What followed were largely particulars of this, the first and main ground of attack. But the judge declined to make a declaration in this regard, not because of an opinion that the coroner had been justified in making the impugned finding but because it was not open to challenge under s.59. It was not, it was held, one of those findings required by s.19(1) and so it was not a finding to which s.59 had any application.
The present appeal
It is against that decision that Mr. Khan now appeals, contending that the view taken below was error. As I followed it, the appellant's argument, as put to us by Mr. Hore-Lacy, came down to the following steps: (1) the appellant was entitled to have considered by the judge under s.59 a finding of the coroner of how death occurred; (2) the coroner found that the deceased was shot by the constable acting in self-defence; (3) a finding in such terms was a finding of how death occurred; and (4) the judge wrongly failed to consider whether that finding was “against the evidence or the weight of the evidence” as described in s.59.
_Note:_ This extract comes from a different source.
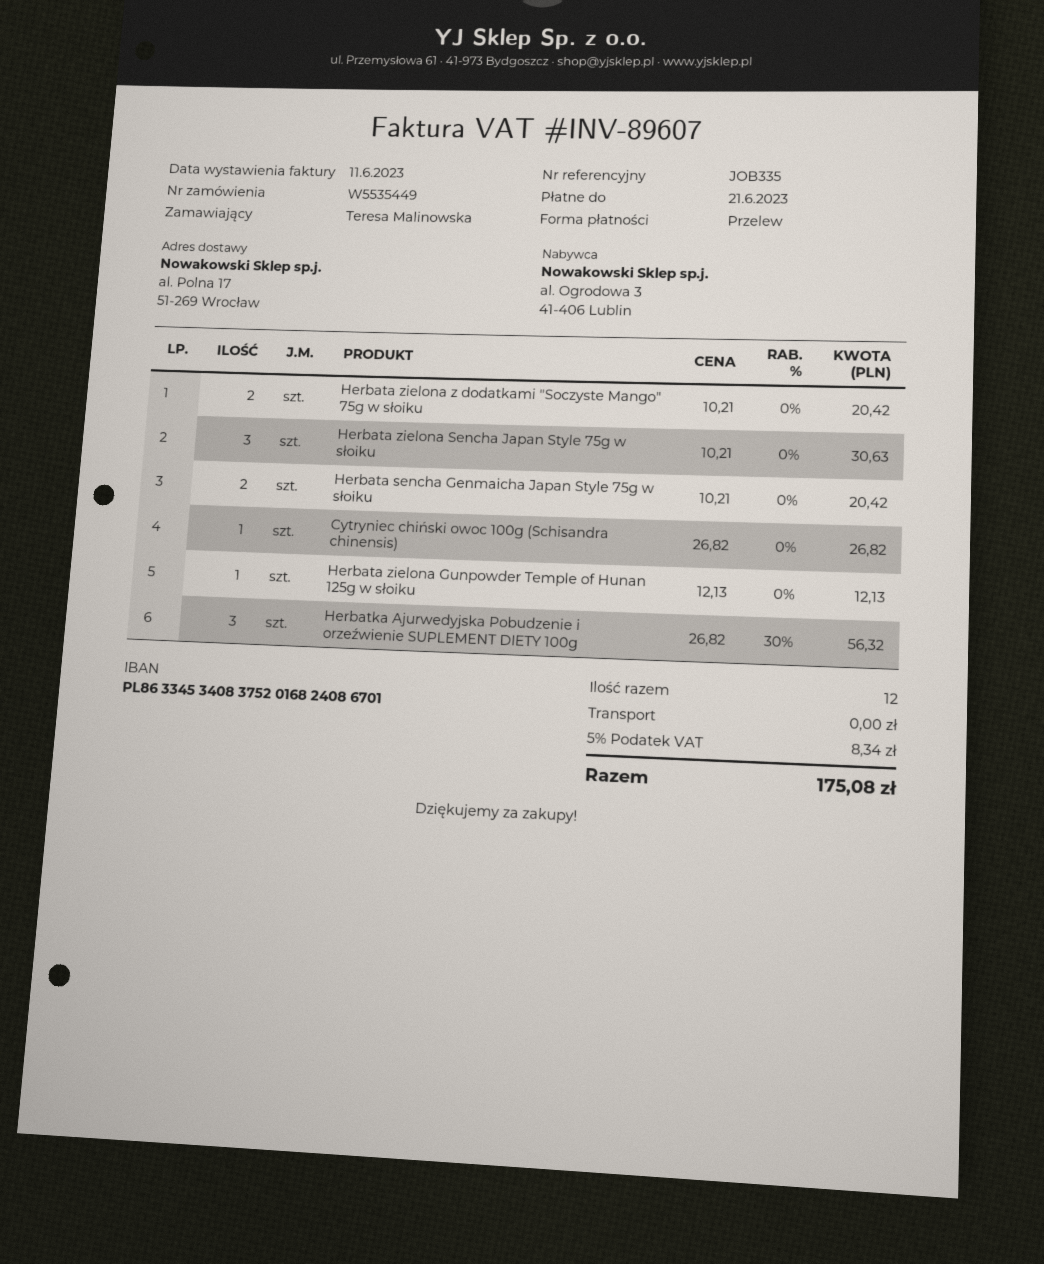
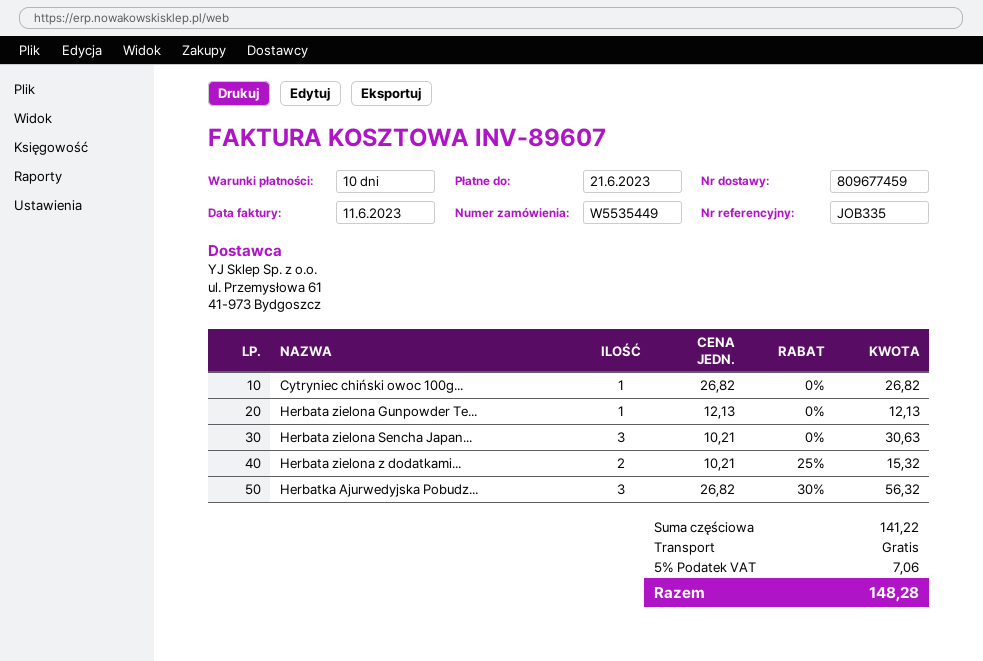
Herbata zielona z dodatkami "Soczyste Mango" 75g w słoiku: 2 x 10.21 = 20.42 -> 2 x 10.21 - 25% = 15.32
Herbata sencha Genmaicha Japan Style 75g w słoiku: 2 x 10.21 = 20.42 -> none
tax: 5% = 8.34 -> 5% = 7.06
total: 175.08 -> 148.28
In my respectful opinion, all four steps are justified by the judgment delivered by this Court on 1 May 1998, on the first appeal. Thus, a finding how death occurred is expressly required by s.19(1)(b) and so s.59 extends to such a finding. Secondly, that the deceased was shot by Constable Keown is not in dispute and the coroner was plainly entitled to make that finding. It was submitted for Constable Keown that it was inappropriate for the coroner to have added the words “acting in self-defence” as that went beyond the ambit of what was authorised and required by s.19(1). Yet it is not in doubt that the coroner came to the conclusion that the deceased was shot by the constable while acting in self-defence and, as already mentioned, Callaway, J.A. was plainly of opinion that such a finding was within s.19(1)(b) and accordingly could be challenged under s.59.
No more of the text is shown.